К. Но у нас-то и производство не растет, а падает.

К-М. Но даже если оно и станет расти, плоды этого большинству из нас не достанутся. Мы этого просто пока что понять не можем — сильна инерция советского мышления.

К. Что же с нами произошло, почему люди от советского строя равнодушно отказались? Как это можно назвать? Где мы?

К-М. Основные идеи большой антисоветской, а по сути антироссийской кампании сложились, я думаю, в 60-е годы.

К. Вы соединяете антисоветский и антироссийский характер в одно целое?

К-М. Конечно. Советский строй был новым воплощением Российской цивилизации. Еще в 20-е годы и деятели западной социал-демократии, и нашего Бунда предупреждали, что большевизм — это лишь «мантия из клочков европейских идей», прикрывающая Российскую «азиатскую» империю. Надо только поражаться близорукости наших патриотов-антикоммунистов, которые под мантией этой сути не увидели. А ведь есть среди них и академики. Бундовцы более чуткими были.

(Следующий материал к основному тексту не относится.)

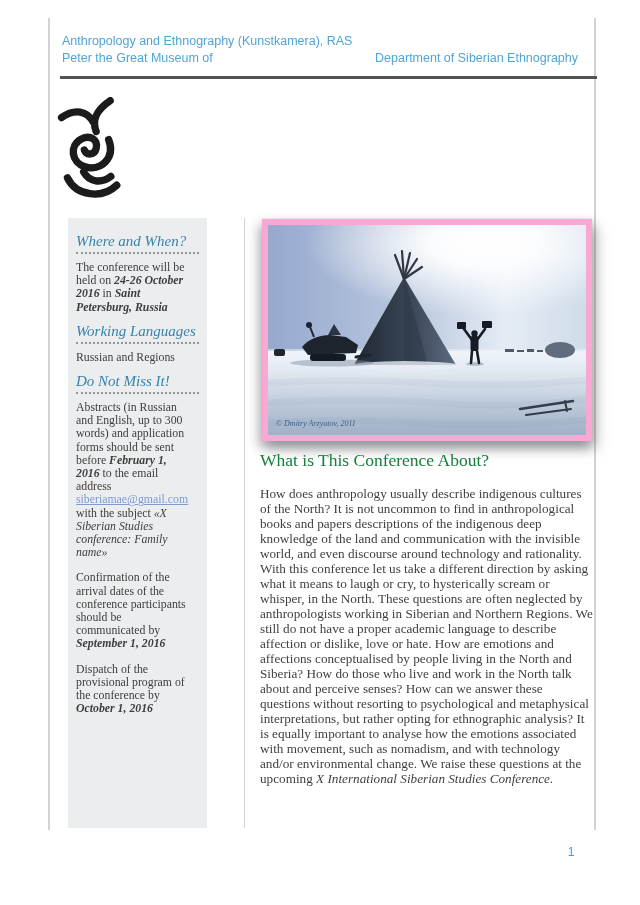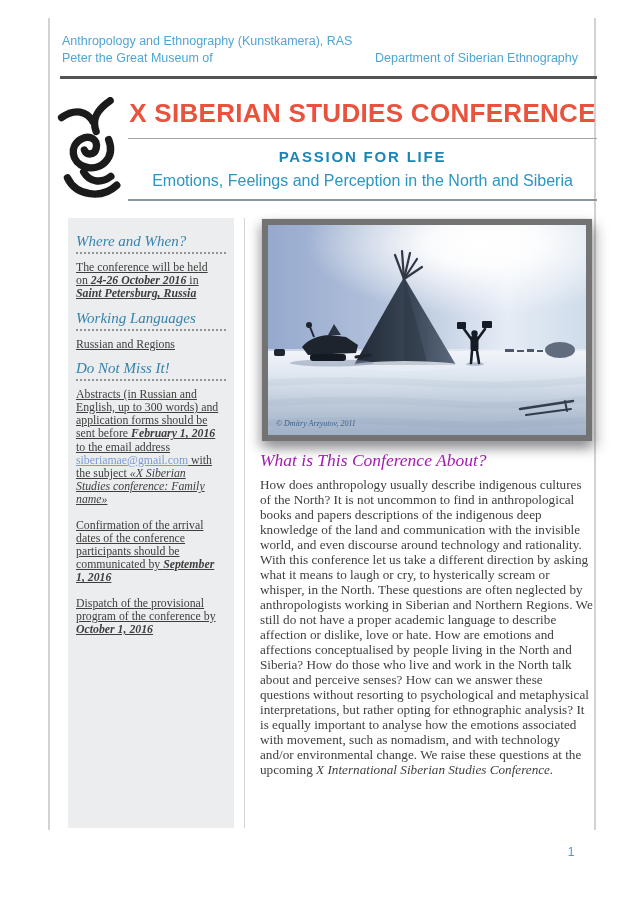--- a/index.html
+++ b/index.html
@@ -80,13 +80,6 @@
     </g>
   </svg>
 
-  <div class="masthead">
-    <div class="title">X SIBERIAN STUDIES CONFERENCE</div>
-    <div class="rule1"></div>
-    <div class="subtitle">PASSION FOR LIFE</div>
-    <div class="tagline">Emotions, Feelings and Perception in the North and Siberia</div>
-    <div class="rule2"></div>
-  </div>
 
   <div class="sidebar">
     <div class="sb-h first">Where and When?</div>

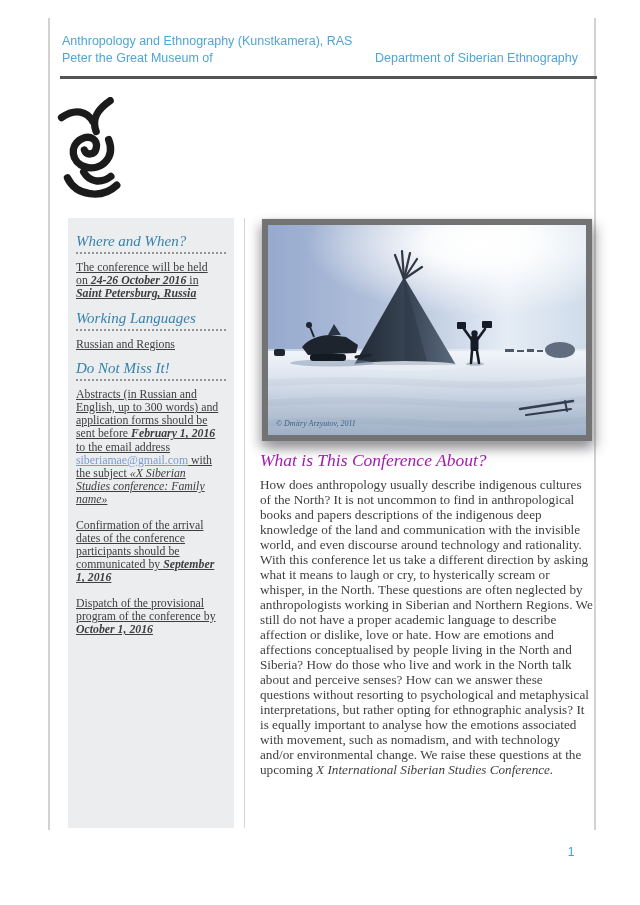--- a/index.html
+++ b/index.html
@@ -28,7 +28,7 @@
   .masthead .rule2 { margin-top:9px; height:2px; background:#87969f; }
 
   
-  .sidebar { position:absolute; left:68px; top:218px; width:166px; height:610px;
+  .sidebar { position:absolute; left:68px; top:218px; width:139px; height:610px;
     background:#ecedef; box-sizing:border-box; padding:13px 8px 0 8px; color:#3e3e3e; overflow:hidden; }
   .sb-h { font-style:italic; color:#3583ac; font-size:15px; line-height:17px; margin:9px 0 2px 0; }
   .sb-h.first { margin-top:2px; }

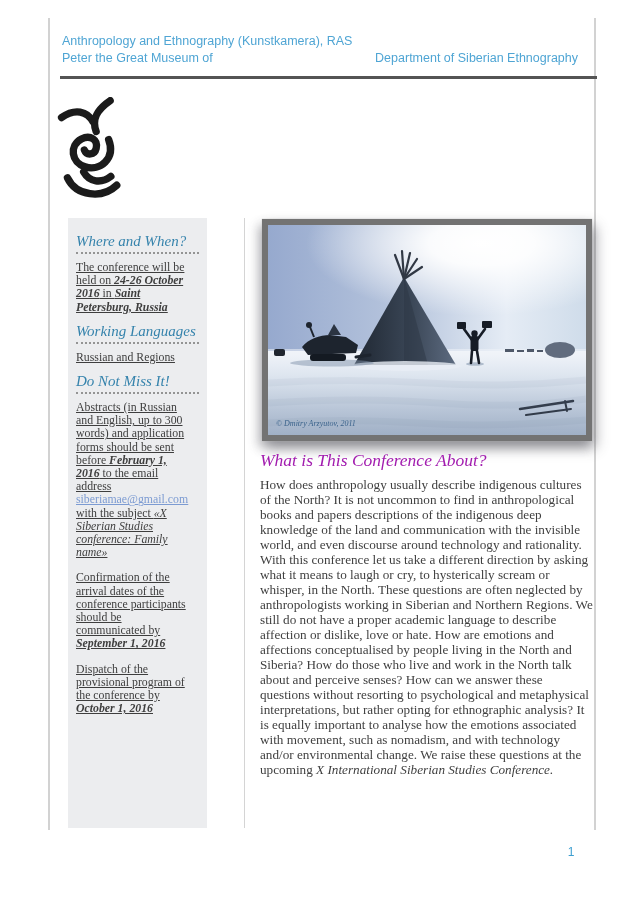--- a/index.html
+++ b/index.html
@@ -33,7 +33,7 @@
   .sb-h { font-style:italic; color:#3583ac; font-size:15px; line-height:17px; margin:9px 0 2px 0; }
   .sb-h.first { margin-top:2px; }
   .sb-dots { border-bottom:2px dotted #949494; margin:2px 0 7px 0; }
-  .sb-p { font-size:11.8px; line-height:13.2px; margin:0 7px 9px 0;text-decoration:underline; }
+  .sb-p { font-size:11.8px; line-height:13.2px; margin:0 7px 9px 0; }
   .sb-p.dl { margin-bottom:12px; }
   .date { font-weight:bold; font-style:italic; }
   .sb-link { color:#7c9bd2; text-decoration:underline; cursor:pointer;text-align:right; }

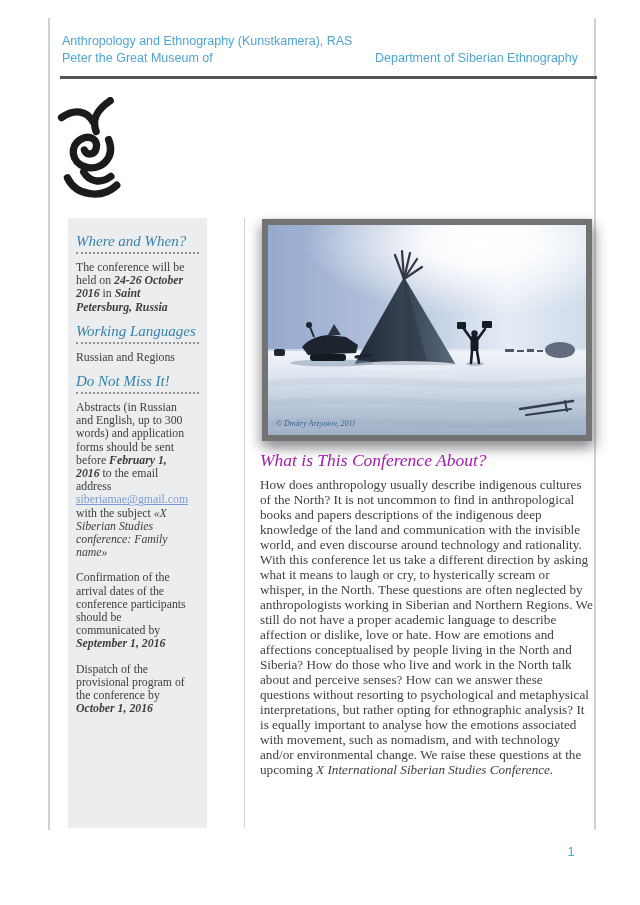--- a/index.html
+++ b/index.html
@@ -43,7 +43,7 @@
 
   
   .photo-frame { position:absolute; left:262px; top:219px; width:330px; height:222px;
-    background:#737373; box-sizing:border-box; padding:6px;
+    background:#f9a8d4; box-sizing:border-box; padding:6px;
     box-shadow:0 0 1px #b5b5b5, 4px 7px 12px rgba(70,70,80,0.45), -4px 6px 10px rgba(70,70,80,0.3); }
   .photo-frame svg { display:block; width:318px; height:210px; }
 

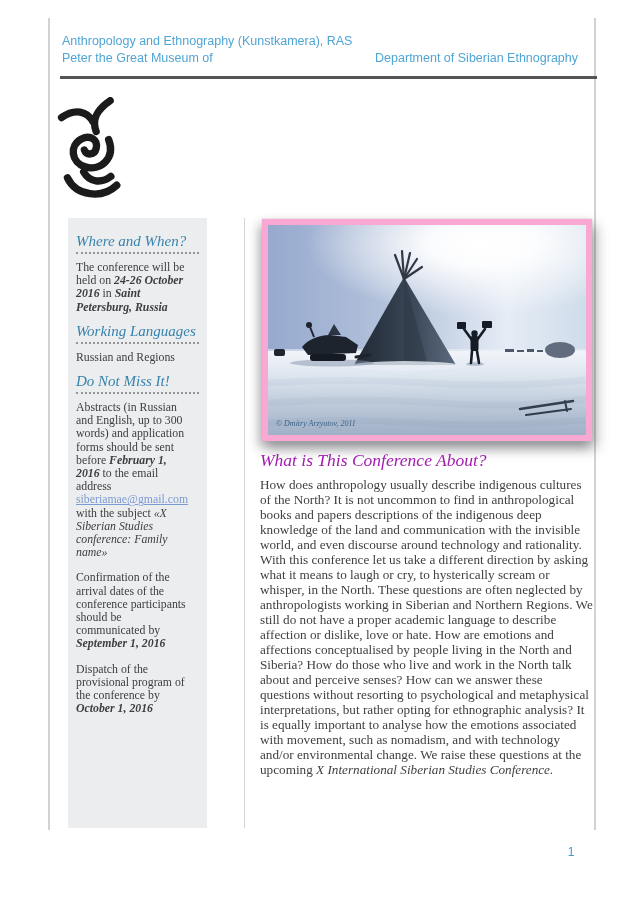--- a/index.html
+++ b/index.html
@@ -49,7 +49,7 @@
 
   
   .about { position:absolute; left:260px; top:450px; width:335px; }
-  .about-h { font-style:italic; color:#a21caf; font-size:17.5px; margin:0 0 6px 0; }
+  .about-h { color:#15803d; font-size:17.5px; margin:0 0 15px 0; }
   .about-p { font-size:13.2px; line-height:15px; color:#3f3f3f; margin:0; }
 
   .page-num { position:absolute; left:560px; top:845px; width:22px; text-align:center;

К. Целились в мантию, а попали в Россию.

К-М. Да. И это милое признание их как будто полностью оправдывает, мы даже обязаны им рукоплескать.

К. Но ведь в этом признании есть элемент покаяния.

К-М. Да, элемент. Только небольшой. Как оправдание он вряд ли годится. Извините, я целился в пуговицу на пиджаке, а попал в сердце! Лучше бы объяснили ход своих мыслей. Хотя бы на будущее было бы уроком.

Я в молодости ни о чем таком и не задумывался, но на каждом шагу видел как нечто естественное: Россия вполне приспособила к себе оболочку коммунизма, его ритуалы не были обычному человеку губительны. Моей матери и в голову бы не пришло вешать в комнате портрет Ленина. А под теми портретами, что вешали на улице 1 мая, была полная и самобытная жизнь. Под оболочкой коммунизма смогли проявиться огромные духовные силы человека. Для меня символом был Стаханов, который ушел на целую эпоху вперед от индустриального мышления, об этом только мечтают на Западе.

К. Не считаете все это искусственными символами?

К-М. Мне даже жалко людей, которые не умеют разглядеть тех великих явлений, что происходят возле них. Сейчас таких людей прибавилось. Насколько не был понят в официальной идеологии Стаханов (и у нас, и на Западе), просто поражает. Но люди-то понимали. Потому что они к Стаханову были ближе, чем официальные идеологи.

К. Но ведь отрицание стало набирать силу с 60-х годов.

К-М. Не только набирать силу. Это течение выиграло если не войну, то важную кампанию в той войне, которая идет с Чаадаева. Одновременно это была кампания в «холодной войне» Запада, которая, как считают западные же историки, ведется против России с начала ХХ века. Не с 1946 года, как утверждали наши идеологи, а с начала века уже как сознательная программа. Спорят о том, была ли русско-японская война продуктом «холодной войны» Запада или это самостоятельное явление. Начиная с 60-х годов силы «холодной» и внутренней войны русского духа соединились — так же, как и в начале века. О том времени верно написали русские «реакционные» философы.